Begin at the line containing "- Java 1 Dersinde Öğrenilenler" in the entries below and end at the line containing "sonraki bölümde mevcut))"; transcribe that range exactly and nothing outside it.

================

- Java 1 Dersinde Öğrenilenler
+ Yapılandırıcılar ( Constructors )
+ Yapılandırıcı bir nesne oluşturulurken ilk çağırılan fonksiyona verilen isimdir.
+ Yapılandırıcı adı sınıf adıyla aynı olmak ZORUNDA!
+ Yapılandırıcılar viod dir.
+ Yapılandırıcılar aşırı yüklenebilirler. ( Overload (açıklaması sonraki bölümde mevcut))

================

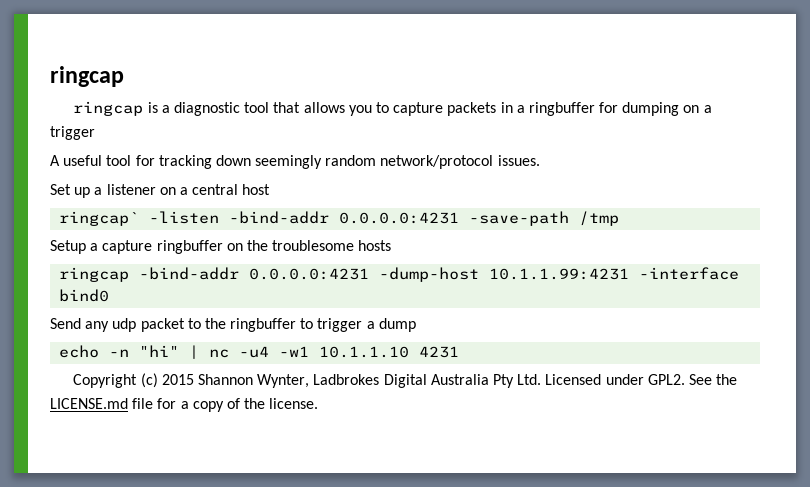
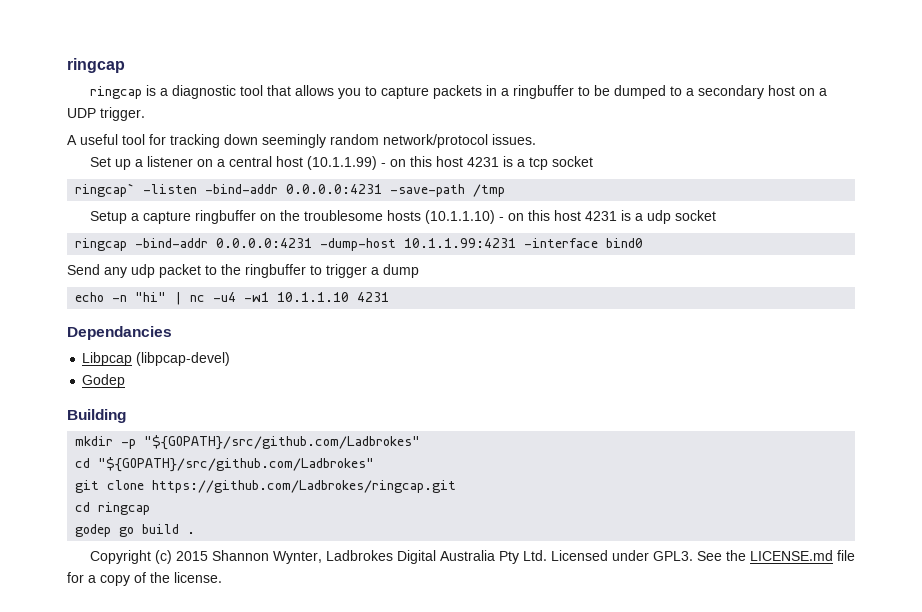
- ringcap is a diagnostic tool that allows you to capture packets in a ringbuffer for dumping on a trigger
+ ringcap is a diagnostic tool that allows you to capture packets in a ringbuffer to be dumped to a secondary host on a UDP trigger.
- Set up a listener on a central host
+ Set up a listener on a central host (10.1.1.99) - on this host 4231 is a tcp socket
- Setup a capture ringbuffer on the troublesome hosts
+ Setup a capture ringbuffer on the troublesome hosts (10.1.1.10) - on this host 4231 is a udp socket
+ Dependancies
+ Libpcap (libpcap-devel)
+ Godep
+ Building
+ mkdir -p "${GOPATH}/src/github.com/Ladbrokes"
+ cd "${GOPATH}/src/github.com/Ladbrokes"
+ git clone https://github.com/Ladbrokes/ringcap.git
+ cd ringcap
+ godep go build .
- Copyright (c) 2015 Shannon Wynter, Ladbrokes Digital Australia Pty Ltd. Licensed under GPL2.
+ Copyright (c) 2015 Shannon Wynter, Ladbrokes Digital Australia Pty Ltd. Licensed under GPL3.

================

Written answer:
- Java 1 Dersinde Öğrenilenler
+ Yapılandırıcılar ( Constructors )
+ Yapılandırıcı bir nesne oluşturulurken ilk çağırılan fonksiyona verilen isimdir.
+ Yapılandırıcı adı sınıf adıyla aynı olmak ZORUNDA!
+ Yapılandırıcılar viod dir.
+ Yapılandırıcılar aşırı yüklenebilirler. ( Overload (açıklaması sonraki bölümde mevcut))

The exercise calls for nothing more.